• **Data supplied**
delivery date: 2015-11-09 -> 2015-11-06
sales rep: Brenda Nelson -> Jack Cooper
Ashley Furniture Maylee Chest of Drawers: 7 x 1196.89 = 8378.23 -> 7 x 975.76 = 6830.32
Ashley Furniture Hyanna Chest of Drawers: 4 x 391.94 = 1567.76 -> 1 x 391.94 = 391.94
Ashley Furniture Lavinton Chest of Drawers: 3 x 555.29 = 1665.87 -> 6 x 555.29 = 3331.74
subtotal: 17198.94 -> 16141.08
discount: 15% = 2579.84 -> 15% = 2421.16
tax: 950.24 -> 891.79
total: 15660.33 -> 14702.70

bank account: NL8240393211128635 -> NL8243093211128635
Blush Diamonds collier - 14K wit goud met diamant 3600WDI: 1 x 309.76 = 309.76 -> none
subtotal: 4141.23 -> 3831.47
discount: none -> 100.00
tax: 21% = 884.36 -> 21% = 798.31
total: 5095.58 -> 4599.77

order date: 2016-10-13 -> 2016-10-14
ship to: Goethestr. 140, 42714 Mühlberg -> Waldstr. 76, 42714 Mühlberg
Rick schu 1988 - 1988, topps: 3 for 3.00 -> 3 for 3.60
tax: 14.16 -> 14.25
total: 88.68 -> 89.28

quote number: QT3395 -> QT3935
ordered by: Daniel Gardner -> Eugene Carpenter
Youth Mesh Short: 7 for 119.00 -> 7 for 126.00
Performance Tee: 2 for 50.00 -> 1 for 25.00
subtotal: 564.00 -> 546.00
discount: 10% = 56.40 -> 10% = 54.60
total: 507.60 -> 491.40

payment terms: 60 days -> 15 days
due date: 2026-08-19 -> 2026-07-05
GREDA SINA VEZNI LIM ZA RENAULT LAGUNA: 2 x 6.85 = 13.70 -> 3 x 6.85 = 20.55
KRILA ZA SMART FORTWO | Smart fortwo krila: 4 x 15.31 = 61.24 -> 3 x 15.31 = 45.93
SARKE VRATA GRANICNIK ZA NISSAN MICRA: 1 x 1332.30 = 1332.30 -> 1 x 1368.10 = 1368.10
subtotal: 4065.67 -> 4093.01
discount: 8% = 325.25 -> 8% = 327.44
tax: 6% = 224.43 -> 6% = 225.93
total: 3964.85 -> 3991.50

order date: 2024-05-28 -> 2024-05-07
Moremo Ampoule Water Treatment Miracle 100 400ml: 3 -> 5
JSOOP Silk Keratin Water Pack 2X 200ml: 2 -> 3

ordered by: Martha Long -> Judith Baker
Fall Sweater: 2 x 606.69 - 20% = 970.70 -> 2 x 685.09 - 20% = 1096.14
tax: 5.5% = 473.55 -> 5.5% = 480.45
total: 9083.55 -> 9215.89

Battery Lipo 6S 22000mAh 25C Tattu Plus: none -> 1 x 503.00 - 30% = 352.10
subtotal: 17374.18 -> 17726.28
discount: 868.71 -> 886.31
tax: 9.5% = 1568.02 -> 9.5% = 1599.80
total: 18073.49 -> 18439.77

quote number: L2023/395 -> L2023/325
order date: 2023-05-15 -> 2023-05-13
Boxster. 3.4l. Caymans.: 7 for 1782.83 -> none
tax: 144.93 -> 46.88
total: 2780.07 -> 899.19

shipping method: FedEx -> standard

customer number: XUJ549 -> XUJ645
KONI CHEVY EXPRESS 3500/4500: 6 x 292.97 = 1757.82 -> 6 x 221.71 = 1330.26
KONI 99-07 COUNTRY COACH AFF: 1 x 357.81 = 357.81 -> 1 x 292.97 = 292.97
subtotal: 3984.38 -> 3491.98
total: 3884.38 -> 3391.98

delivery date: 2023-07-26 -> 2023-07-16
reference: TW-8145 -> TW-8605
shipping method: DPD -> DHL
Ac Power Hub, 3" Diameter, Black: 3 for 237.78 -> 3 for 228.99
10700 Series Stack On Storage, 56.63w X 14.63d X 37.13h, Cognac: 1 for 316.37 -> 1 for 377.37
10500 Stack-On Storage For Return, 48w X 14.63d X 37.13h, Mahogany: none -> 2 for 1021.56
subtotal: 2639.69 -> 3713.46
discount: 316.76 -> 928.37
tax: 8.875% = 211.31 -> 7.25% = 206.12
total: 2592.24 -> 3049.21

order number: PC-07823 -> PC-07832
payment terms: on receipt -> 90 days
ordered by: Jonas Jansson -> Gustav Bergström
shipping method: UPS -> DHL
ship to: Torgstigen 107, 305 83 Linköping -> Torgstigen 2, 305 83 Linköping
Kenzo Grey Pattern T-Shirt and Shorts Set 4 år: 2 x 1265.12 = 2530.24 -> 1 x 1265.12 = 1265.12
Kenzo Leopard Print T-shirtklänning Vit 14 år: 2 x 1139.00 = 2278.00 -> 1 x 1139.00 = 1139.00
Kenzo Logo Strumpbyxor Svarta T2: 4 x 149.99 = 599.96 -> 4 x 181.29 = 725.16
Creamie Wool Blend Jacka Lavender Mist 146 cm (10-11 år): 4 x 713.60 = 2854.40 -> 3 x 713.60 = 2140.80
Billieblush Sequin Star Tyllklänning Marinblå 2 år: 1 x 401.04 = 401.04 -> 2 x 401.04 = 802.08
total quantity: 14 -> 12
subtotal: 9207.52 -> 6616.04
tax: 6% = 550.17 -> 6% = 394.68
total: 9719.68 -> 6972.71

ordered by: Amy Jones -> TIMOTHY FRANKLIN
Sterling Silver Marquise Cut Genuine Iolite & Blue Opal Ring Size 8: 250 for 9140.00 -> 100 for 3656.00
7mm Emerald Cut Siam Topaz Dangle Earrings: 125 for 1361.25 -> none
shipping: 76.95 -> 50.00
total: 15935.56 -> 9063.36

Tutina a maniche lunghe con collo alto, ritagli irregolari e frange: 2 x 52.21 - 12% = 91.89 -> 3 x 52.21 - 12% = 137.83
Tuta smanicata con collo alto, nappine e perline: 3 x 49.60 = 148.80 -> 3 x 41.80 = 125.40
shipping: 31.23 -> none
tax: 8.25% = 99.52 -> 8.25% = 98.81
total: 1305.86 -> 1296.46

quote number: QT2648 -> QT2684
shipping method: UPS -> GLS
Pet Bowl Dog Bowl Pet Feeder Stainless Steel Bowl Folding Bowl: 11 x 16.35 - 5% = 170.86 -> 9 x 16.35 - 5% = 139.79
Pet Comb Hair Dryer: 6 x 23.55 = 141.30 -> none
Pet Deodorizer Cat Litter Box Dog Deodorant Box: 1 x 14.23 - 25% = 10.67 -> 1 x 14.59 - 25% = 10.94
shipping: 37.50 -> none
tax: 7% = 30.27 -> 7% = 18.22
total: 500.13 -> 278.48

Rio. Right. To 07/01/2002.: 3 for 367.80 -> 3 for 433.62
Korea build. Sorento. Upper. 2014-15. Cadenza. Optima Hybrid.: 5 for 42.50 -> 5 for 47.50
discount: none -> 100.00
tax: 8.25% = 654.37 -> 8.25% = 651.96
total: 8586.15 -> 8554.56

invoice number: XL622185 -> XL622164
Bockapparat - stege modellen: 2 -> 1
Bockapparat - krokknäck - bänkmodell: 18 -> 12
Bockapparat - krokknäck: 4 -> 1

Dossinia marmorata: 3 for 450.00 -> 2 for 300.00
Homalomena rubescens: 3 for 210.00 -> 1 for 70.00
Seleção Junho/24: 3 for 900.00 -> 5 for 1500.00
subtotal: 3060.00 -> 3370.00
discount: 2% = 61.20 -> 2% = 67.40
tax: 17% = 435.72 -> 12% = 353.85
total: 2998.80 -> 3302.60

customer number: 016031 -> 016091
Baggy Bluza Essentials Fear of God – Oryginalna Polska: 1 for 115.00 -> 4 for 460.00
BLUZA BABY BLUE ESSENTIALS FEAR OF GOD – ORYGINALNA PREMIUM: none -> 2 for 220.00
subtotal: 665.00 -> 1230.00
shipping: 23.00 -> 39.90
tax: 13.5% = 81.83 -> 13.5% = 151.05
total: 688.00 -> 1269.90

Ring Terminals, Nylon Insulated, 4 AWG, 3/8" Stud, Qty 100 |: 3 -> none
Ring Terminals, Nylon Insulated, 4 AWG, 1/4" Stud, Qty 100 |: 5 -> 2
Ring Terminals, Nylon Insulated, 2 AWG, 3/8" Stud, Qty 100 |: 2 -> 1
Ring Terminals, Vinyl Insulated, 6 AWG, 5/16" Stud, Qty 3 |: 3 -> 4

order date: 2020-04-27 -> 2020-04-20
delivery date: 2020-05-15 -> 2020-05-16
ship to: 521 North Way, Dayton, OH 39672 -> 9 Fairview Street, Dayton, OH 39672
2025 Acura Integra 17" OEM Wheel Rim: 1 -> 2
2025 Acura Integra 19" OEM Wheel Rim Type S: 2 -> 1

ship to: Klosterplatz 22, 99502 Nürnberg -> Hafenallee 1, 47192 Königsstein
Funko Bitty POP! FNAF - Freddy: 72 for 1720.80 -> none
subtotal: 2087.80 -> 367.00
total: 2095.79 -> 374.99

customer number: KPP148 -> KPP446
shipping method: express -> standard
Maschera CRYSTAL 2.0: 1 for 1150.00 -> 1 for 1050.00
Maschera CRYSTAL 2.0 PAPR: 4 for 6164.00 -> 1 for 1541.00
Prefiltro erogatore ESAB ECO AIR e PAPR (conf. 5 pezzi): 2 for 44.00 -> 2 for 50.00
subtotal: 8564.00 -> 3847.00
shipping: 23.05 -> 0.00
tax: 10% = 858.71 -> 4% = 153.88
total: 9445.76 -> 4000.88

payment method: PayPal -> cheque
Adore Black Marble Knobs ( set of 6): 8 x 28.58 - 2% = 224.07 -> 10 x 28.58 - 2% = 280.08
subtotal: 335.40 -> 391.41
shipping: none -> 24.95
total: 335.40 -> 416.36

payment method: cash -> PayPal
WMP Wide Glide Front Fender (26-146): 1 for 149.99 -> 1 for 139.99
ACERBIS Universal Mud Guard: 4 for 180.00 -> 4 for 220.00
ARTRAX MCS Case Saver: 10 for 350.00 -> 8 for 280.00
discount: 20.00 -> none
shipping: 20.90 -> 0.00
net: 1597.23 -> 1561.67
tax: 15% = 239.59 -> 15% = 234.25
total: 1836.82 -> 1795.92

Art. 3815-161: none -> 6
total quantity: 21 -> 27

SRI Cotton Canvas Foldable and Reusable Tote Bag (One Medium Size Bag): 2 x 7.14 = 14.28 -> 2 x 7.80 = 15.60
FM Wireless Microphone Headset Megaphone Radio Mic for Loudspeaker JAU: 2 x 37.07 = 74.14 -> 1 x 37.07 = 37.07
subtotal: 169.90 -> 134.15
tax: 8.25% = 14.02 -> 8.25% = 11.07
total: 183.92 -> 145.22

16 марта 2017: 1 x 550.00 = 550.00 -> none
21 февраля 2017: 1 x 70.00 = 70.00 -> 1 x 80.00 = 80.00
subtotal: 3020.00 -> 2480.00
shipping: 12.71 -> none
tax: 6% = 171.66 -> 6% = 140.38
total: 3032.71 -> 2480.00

• **Your instructions**
Return every line from the material that contains the word "Black".

• **Response**
Ac Power Hub, 3" Diameter, Black: 3 for 237.78 -> 3 for 228.99
Adore Black Marble Knobs ( set of 6): 8 x 28.58 - 2% = 224.07 -> 10 x 28.58 - 2% = 280.08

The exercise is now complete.